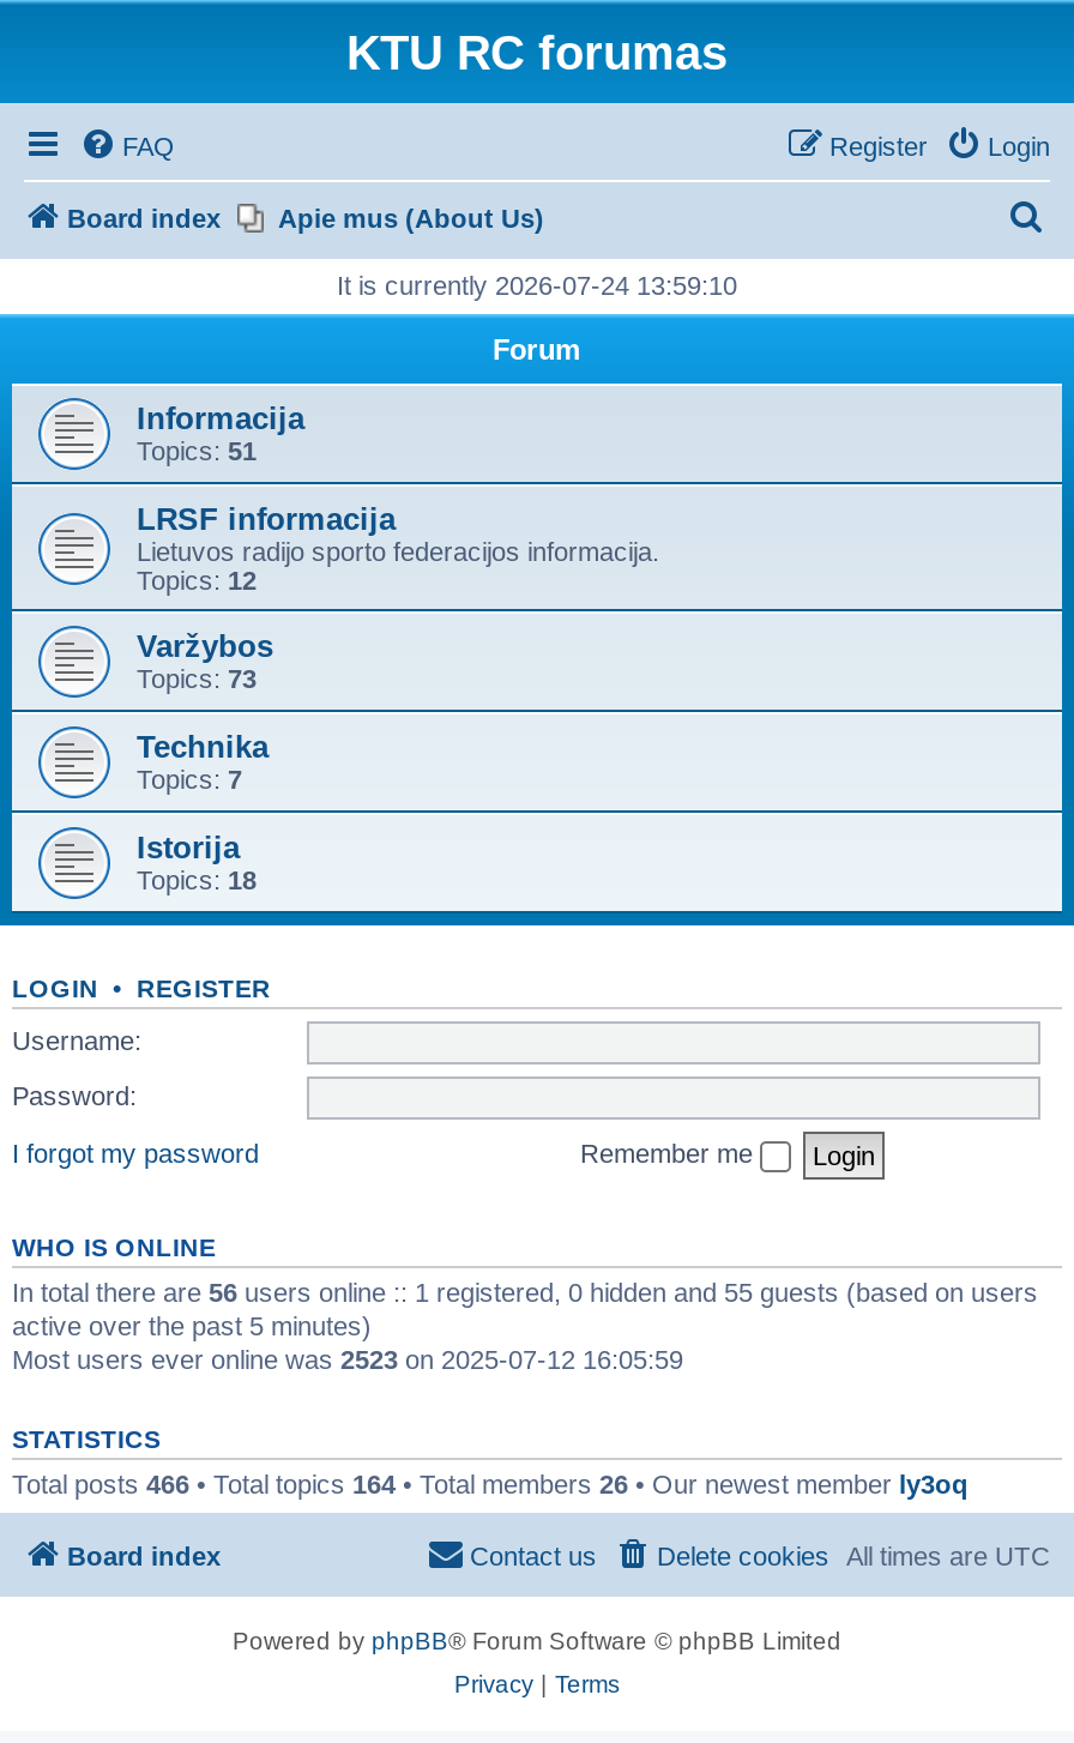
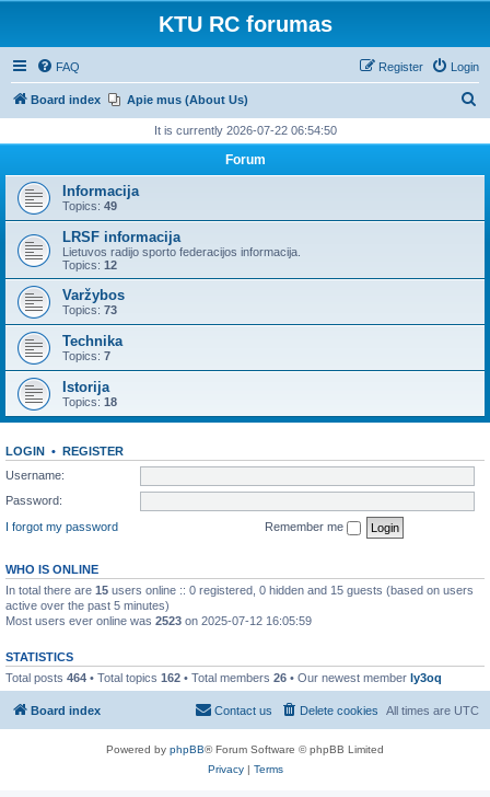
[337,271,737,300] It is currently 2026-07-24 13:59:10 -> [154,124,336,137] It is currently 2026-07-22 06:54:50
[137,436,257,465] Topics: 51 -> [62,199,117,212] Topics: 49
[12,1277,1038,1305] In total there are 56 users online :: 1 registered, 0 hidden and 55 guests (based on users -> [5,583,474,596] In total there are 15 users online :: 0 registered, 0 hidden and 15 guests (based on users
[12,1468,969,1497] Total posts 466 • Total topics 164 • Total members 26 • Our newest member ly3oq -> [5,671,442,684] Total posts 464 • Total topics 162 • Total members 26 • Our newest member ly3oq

____________

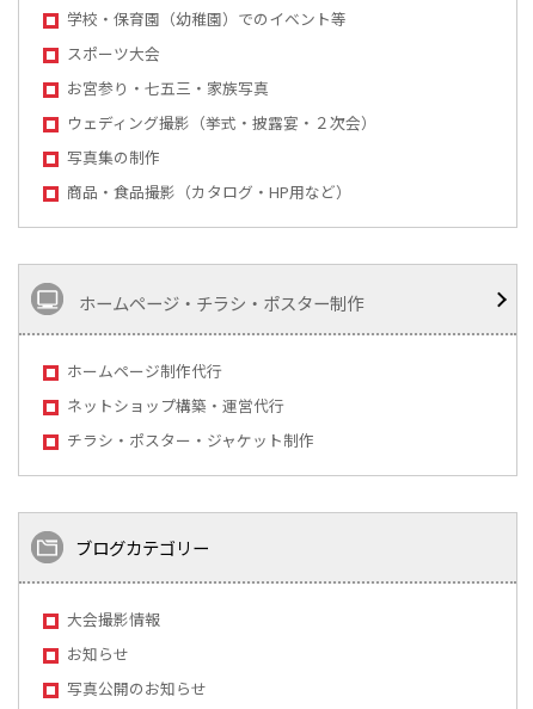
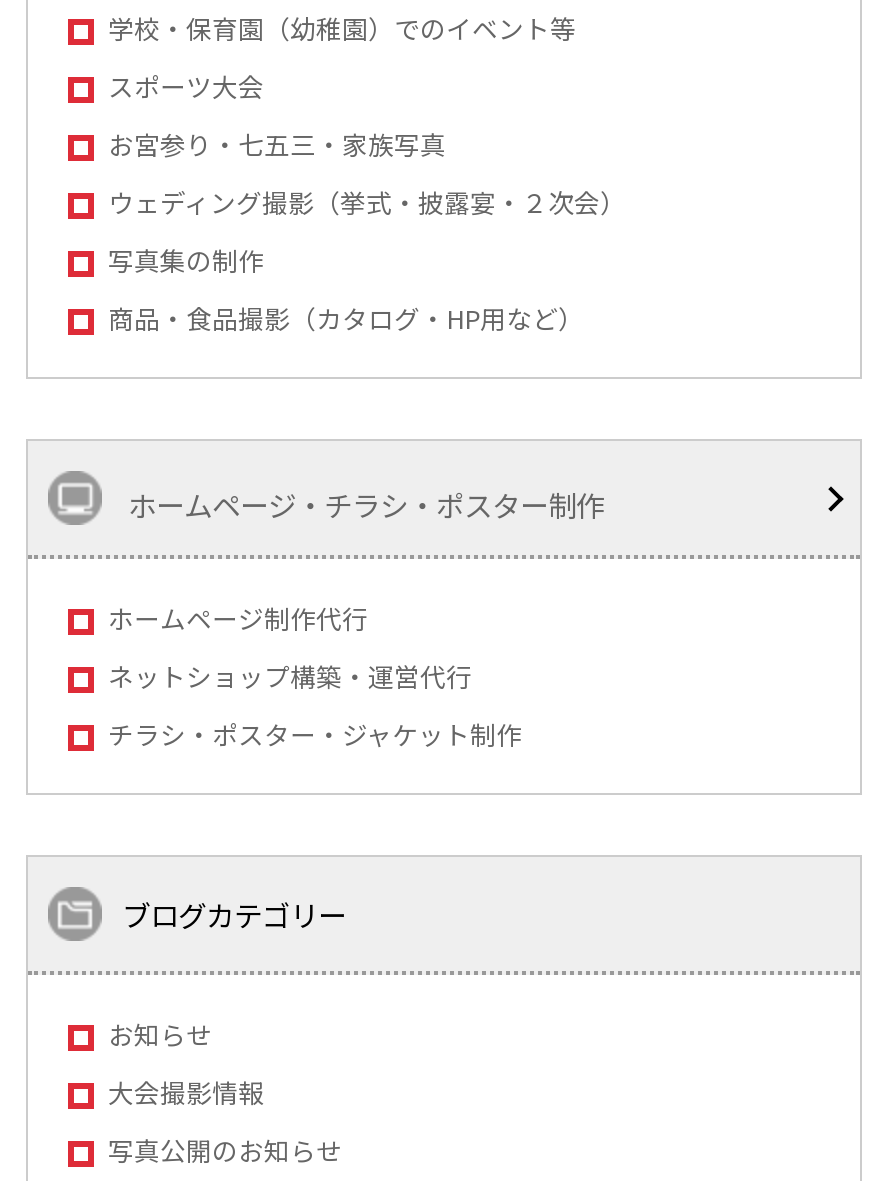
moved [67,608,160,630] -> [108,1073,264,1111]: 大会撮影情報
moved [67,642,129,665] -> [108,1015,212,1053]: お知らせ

____________

What the task asks
Looking at the entries above, can you reproduce exactly the lines from the one that holds "[337,271,737,300] It is" through the one that holds "[12,1468,969,1497] Total posts", and only those?

Problem solution
[337,271,737,300] It is currently 2026-07-24 13:59:10 -> [154,124,336,137] It is currently 2026-07-22 06:54:50
[137,436,257,465] Topics: 51 -> [62,199,117,212] Topics: 49
[12,1277,1038,1305] In total there are 56 users online :: 1 registered, 0 hidden and 55 guests (based on users -> [5,583,474,596] In total there are 15 users online :: 0 registered, 0 hidden and 15 guests (based on users
[12,1468,969,1497] Total posts 466 • Total topics 164 • Total members 26 • Our newest member ly3oq -> [5,671,442,684] Total posts 464 • Total topics 162 • Total members 26 • Our newest member ly3oq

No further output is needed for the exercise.